On the opposite side is Kris Naicker of the University of Central Arkansas. He’s an ex-Wellington Phoenix youth team player and has also represented New Zealand at the FIFA U-17 World Cup, but it appears he’s changed allegiance to Fiji.

Peter Ravai was once a much-heralded youth prospect who played for Hamburg in Germany but is now with Maidstone United’s under-23s side.

Josh Laqeretabua is a 16-year-old involved with Charlton Athletic’s under-18s side.

I’ve spoken about Mustafa Mohammed on The Roar before. He’s a midfielder in Brisbane Roar’s under-18 team.

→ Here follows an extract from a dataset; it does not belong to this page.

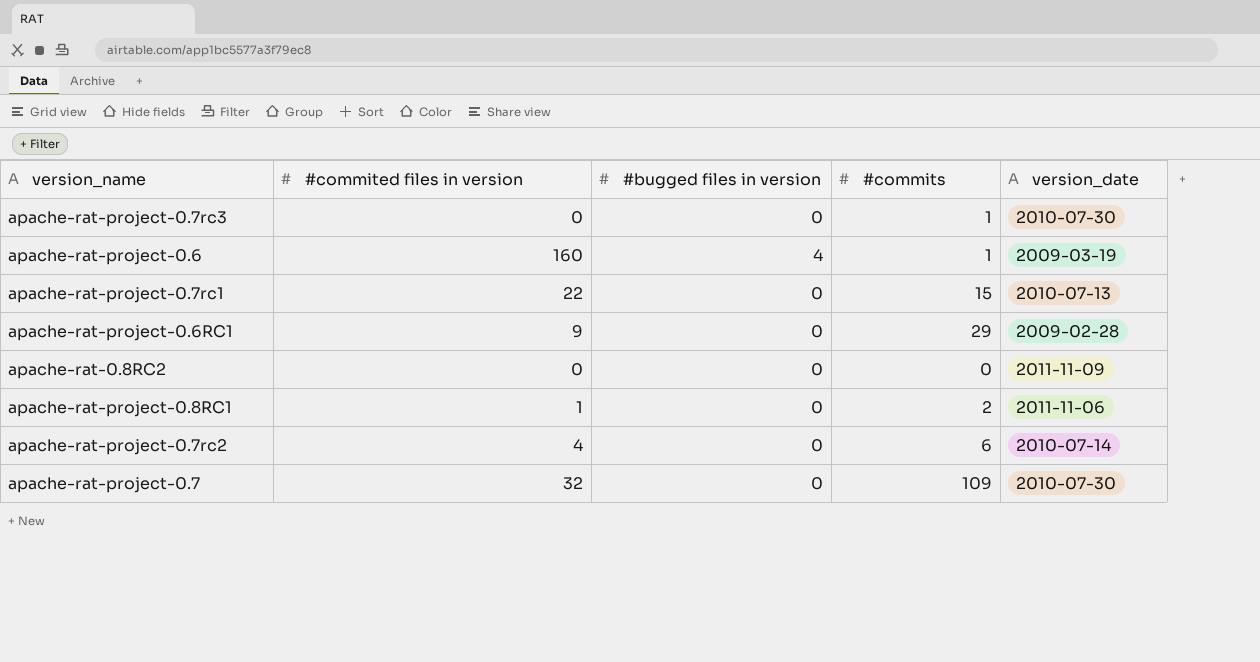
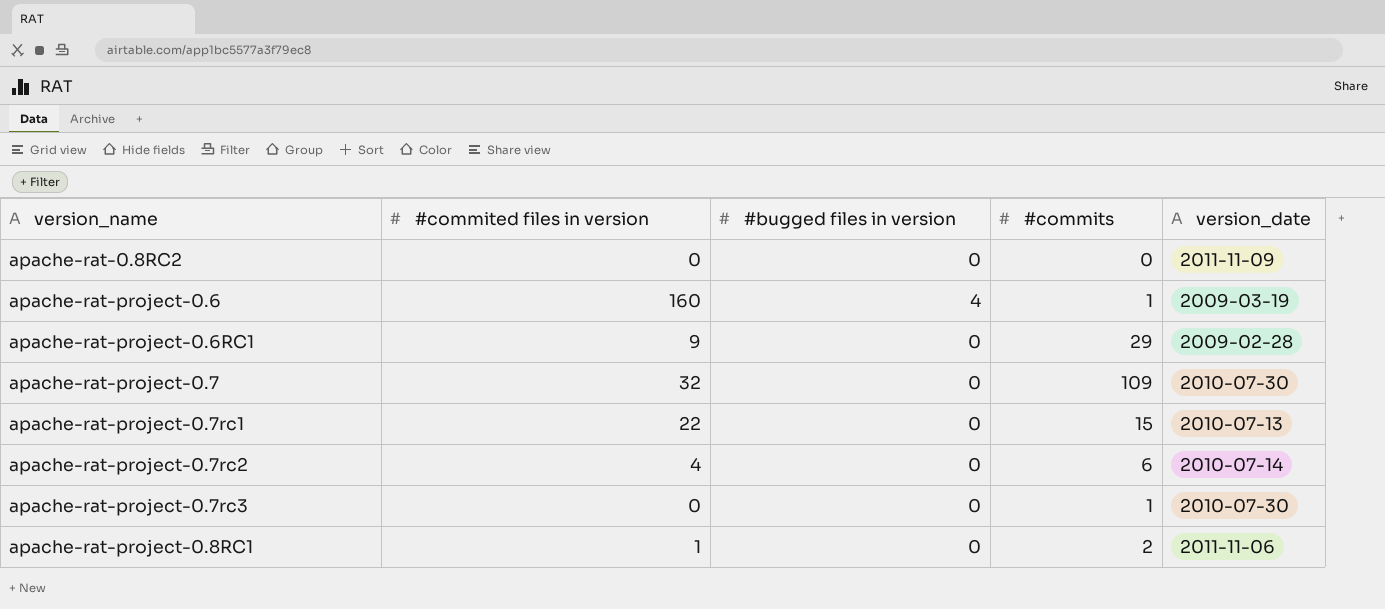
row order: none -> version_name ascending

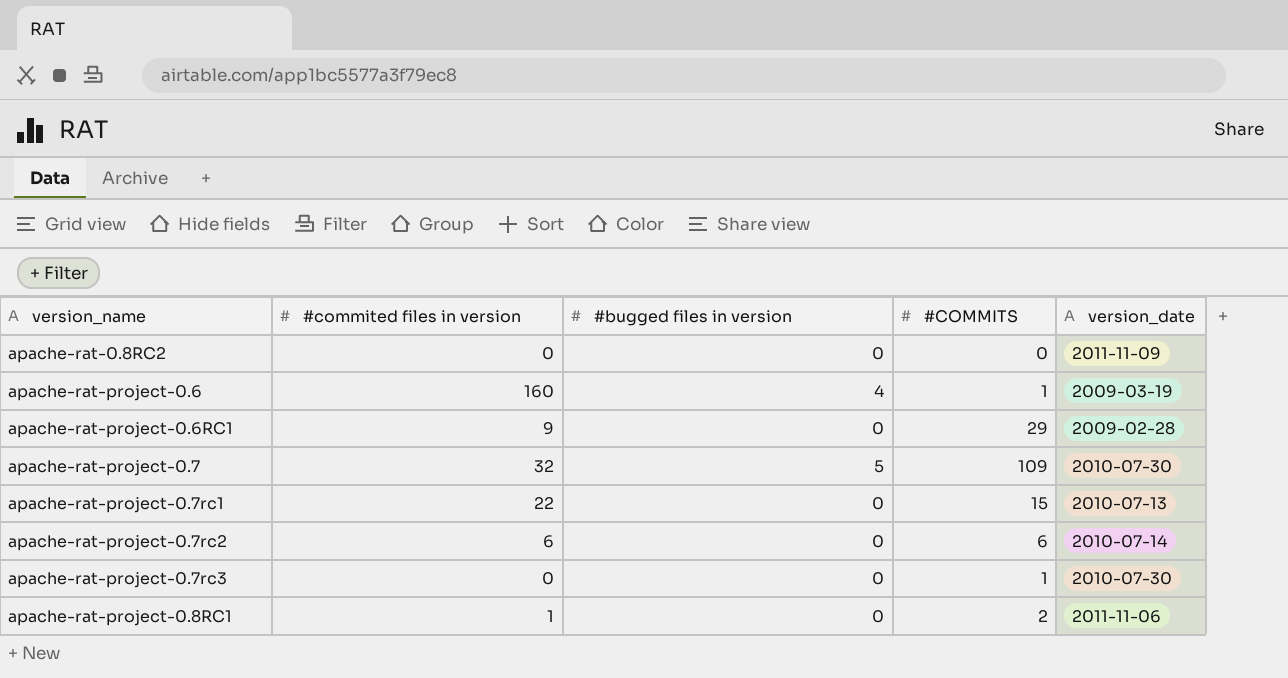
column name: #commits -> #COMMITS
apache-rat-project-0.7 | #bugged files in version: 0 -> 5
apache-rat-project-0.7rc2 | #commited files in version: 4 -> 6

He’s a technically gifted player who was a regular goalscorer at junior level and could potentially make his senior debut for Brisbane Roar in the upcoming season

Combative midfielder Abdullah Aiyas is playing for the Bonnyrigg White Eagles under-20s side in the NSW NPL and has been heavily monitored by A-League clubs.

Malakai Love Semira has found the back of net multiple times already this season for Peninsula Power in the Queensland NPL.

Oliver McFadyen is a very direct attacking player capable of scoring goals, as seen with his time at English lower league club Stockport County FC.

Then there’s the prolific junior striker Marcus Lal, who’s coming off a great season with Manly United in the NSW NPL.

It’s an interesting collection of players who on paper could cause a lot of damage at the OFC U-19 Championship in Samoa, but as we all know, matches are won on the field rather than on the blackboard.

New Zealand should still lift the trophy, but if they get too far ahead of themselves, the dark horses for the tournament, Fiji are more than capable of pulling off a miracle

But then again, they might lose every game – such is the unpredictability with the smaller Pacific nations when it comes to football in Oceania.

Regardless, this Fiji under-19s side has people talking, and that’s only a good thing. The next step is to go from easybeats to contenders.